*Problem requirements*. Lines from the one containing "Oral-B4210201303015: 2 for" through the last line of the records below are to be repeated exactly.

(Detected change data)
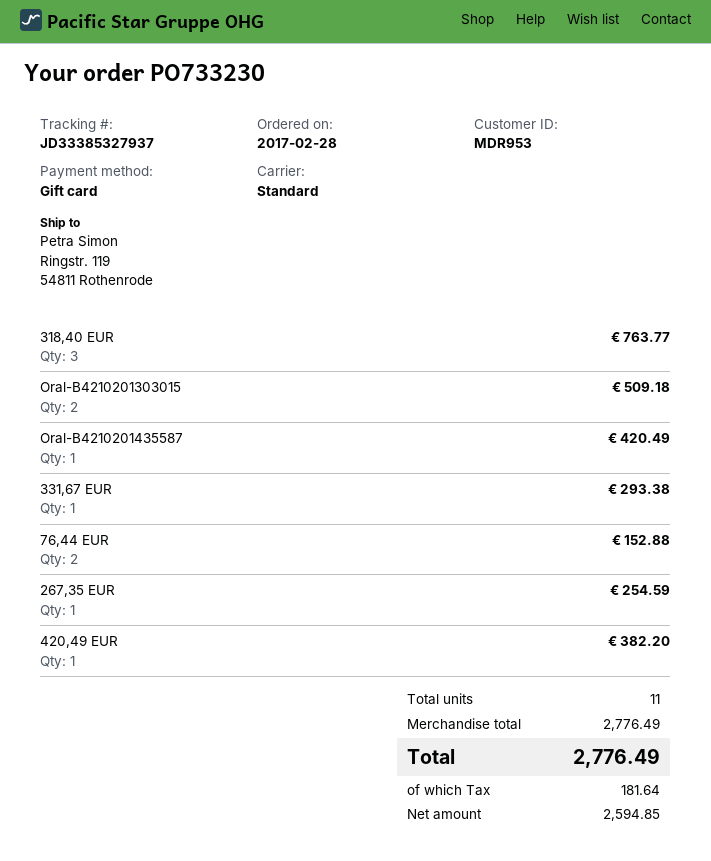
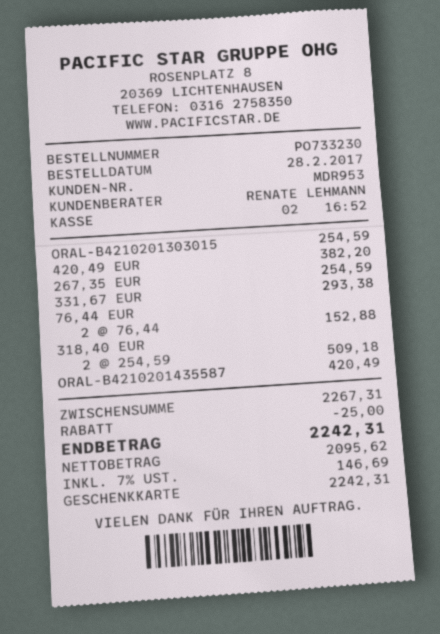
318,40 EUR: 3 for 763.77 -> 2 for 509.18
Oral-B4210201303015: 2 for 509.18 -> 1 for 254.59
subtotal: 2776.49 -> 2267.31
discount: none -> 25.00
net: 2594.85 -> 2095.62
tax: 181.64 -> 146.69
total: 2776.49 -> 2242.31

*Result for this task*.
Oral-B4210201303015: 2 for 509.18 -> 1 for 254.59
subtotal: 2776.49 -> 2267.31
discount: none -> 25.00
net: 2594.85 -> 2095.62
tax: 181.64 -> 146.69
total: 2776.49 -> 2242.31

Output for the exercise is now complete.